Pria itu kemudian menurunkan jendela. Rupanya bocah penjaja kue yang datang.
Bocah itu berkata, “Bang… kalo abang sudah kenyang, mungkin abang mau bawa oleh-oleh untuk keluarga di rumah. Kue saya ini enak lho, Bang!” Bocah itu mengatakannya dengan penuh semangat pantang surut.
Demi melihat kegigihan itu, pria tersebut lalu mengambil dompet yang terletak di antara dashboard mobilnya. Ia pun mengambil selembar uang dua puluh ribuan. Uang itu kemudian ia berikan sambil berkata, “Dik…. nih buat kamu. Abang dah kenyang dan gak perlu kue itu. Simpan ya… atau ditabung!” Setelah menerima uang itu, bocah tersebut mengucap terima kasih kemudian ia pun pergi.
Mobil berjalan mundur untuk keluar dari pelataran parkir. Pria itu membalikkan punggungnya. Ia tidak terlalu percaya kepada 3 spion yang ada dalam mobilnya. Saat kepala memutar ke arah belakang… dan ketika ia masih mengeluarkan mobilnya. Ujung matanya memperhatikan bocah penjaja kue itu menghampiri seorang pria buta yang duduk bersimpuh di depan pintu masuk restoran. Ujung mata itu masih tetap mengikuti, hingga akhirnya terbelalak sesaat ketika bocah itu memberikan lembaran uang dua puluh ribuan kepada pengemis buta tadi.
Demi melihat kejadian itu, mesin mobil pun dimatikan dan pria itu kemudian turun menghampiri bocah penjual kue. “Dik… kemari cepat!” pria itu menyuruh dengan nada agak meninggi.
Bocah penjaja kue pun dengan sigap menghampiri. “Ada apa, bang?” ia bertanya.
“Uang itu abang berikan untuk kamu. Kenapa kau berikan untuk orang lain?!” si pria bertanya keheranan atas sikap yang telah dilakukan bocah.
“Bang…. uang itu terlalu banyak untuk saya. Emak di rumah pasti bakal marah kalau dia tahu bahwa saya punya duit banyak sementara dagangan nggak laku… Dia pasti mengira kalau gak mencuri pasti saya mengemis.

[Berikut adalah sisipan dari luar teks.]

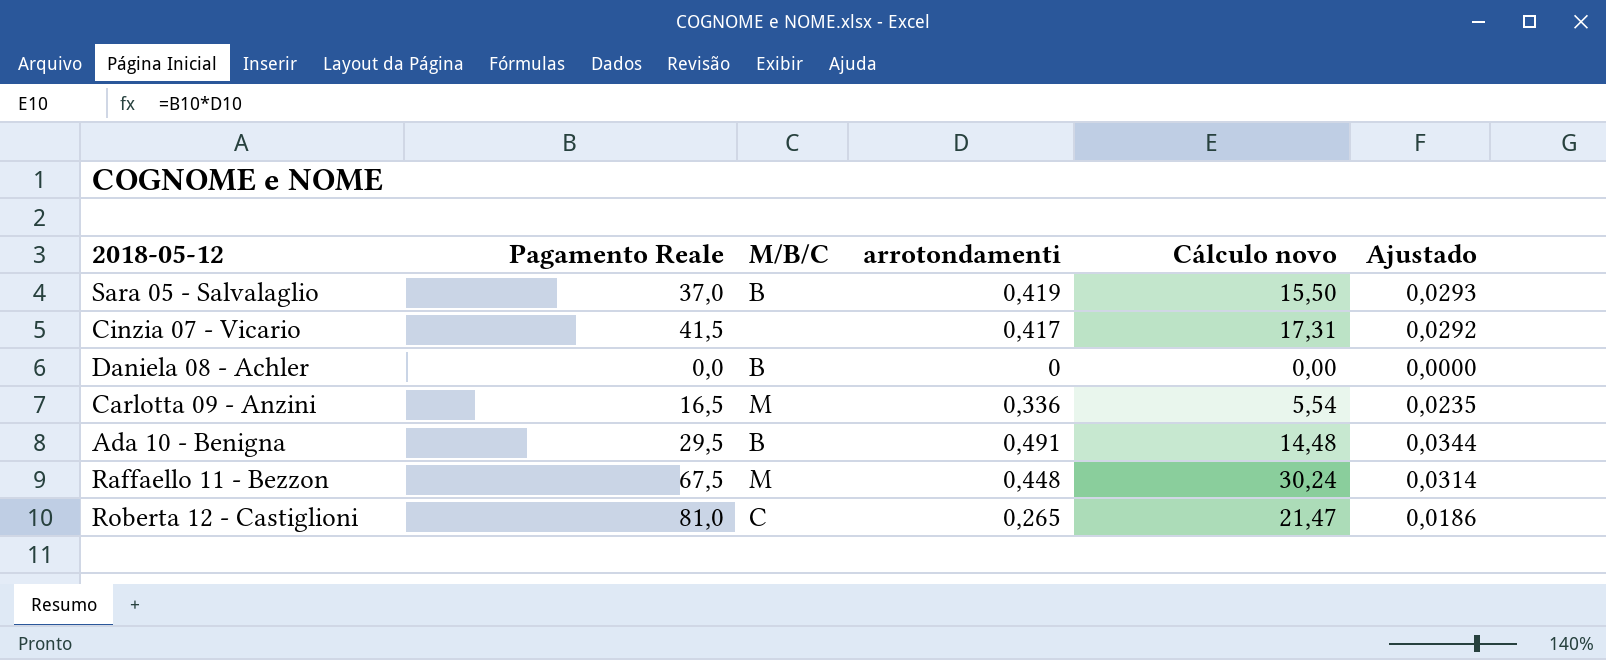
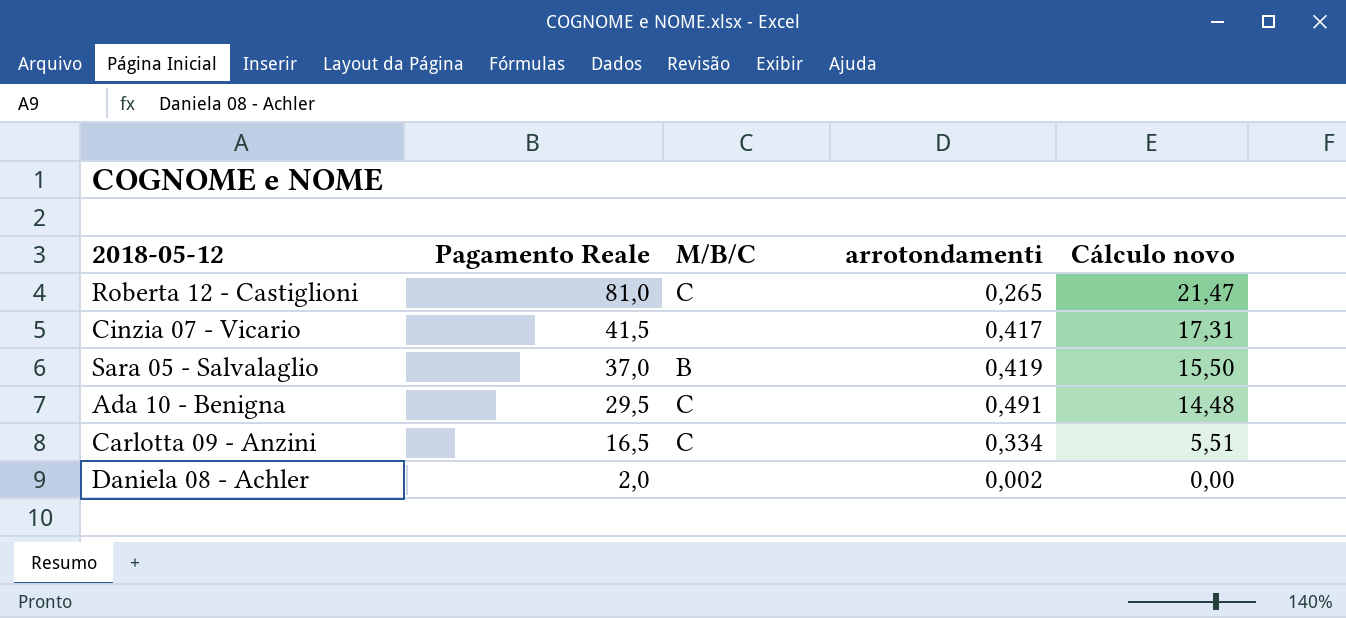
row order: none -> Pagamento Reale descending
column Ajustado | formula: [arrotondamenti] * 0,07 -> none
row Raffaello 11 - Bezzon: 67,5 | M | 0,448 | 30,24 | 0,0314 -> none
Ada 10 - Benigna | M/B/C: B -> C
Carlotta 09 - Anzini | M/B/C: M -> C
Carlotta 09 - Anzini | arrotondamenti: 0,336 -> 0,334
Carlotta 09 - Anzini | Cálculo novo: 5,54 -> 5,51
Daniela 08 - Achler | Pagamento Reale: 0,0 -> 2,0
Daniela 08 - Achler | M/B/C: B -> none
Daniela 08 - Achler | arrotondamenti: 0 -> 0,002

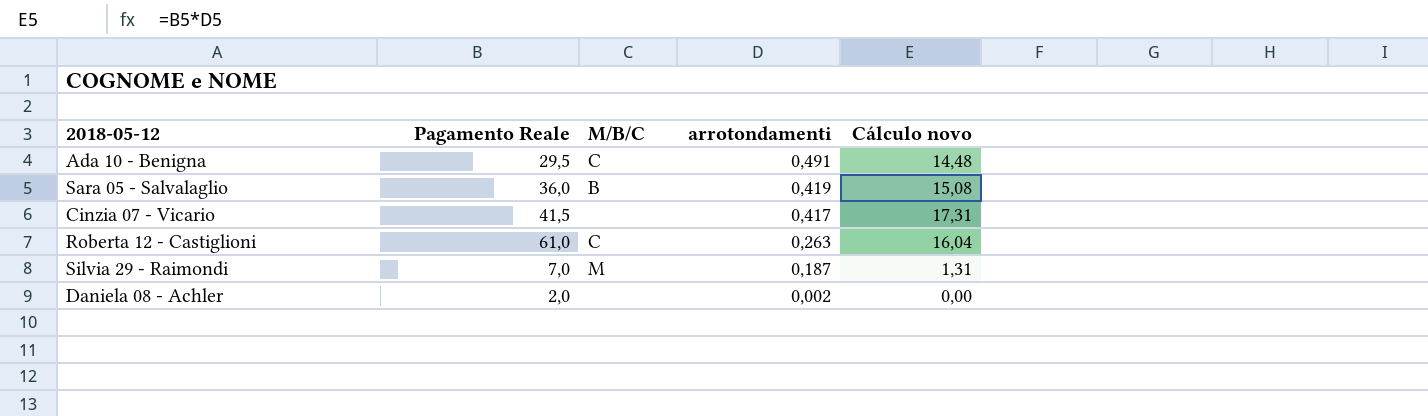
row order: Pagamento Reale descending -> arrotondamenti descending
row Carlotta 09 - Anzini: 16,5 | C | 0,334 | 5,51 -> none
Sara 05 - Salvalaglio | Pagamento Reale: 37,0 -> 36,0
Sara 05 - Salvalaglio | Cálculo novo: 15,50 -> 15,08
Roberta 12 - Castiglioni | Pagamento Reale: 81,0 -> 61,0
Roberta 12 - Castiglioni | arrotondamenti: 0,265 -> 0,263
Roberta 12 - Castiglioni | Cálculo novo: 21,47 -> 16,04
row Silvia 29 - Raimondi: none -> 7,0 | M | 0,187 | 1,31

Emak ngasih tahu saya bahwa pantang kami mengemis…!” bocah itu menjelaskan.
“Nah…, karena saya tahu bahwa ada yang lebih membutuhkan dan gak bisa berbuat apa-apa, makanya uang itu saya berikan kepada pengemis itu, Bang…. pantang bagi saya untuk mengemis, Bang!” anak itu menyudahi penjelasannya.
Seolah diceramahi dan dipertontonkan dengan sebuah kebijaksanaan yang tinggi, sang pria kemudian merasa paham lalu berkata, “Hmmm…. kalo begitu berapa kuemu yang tersisa, Dik?!”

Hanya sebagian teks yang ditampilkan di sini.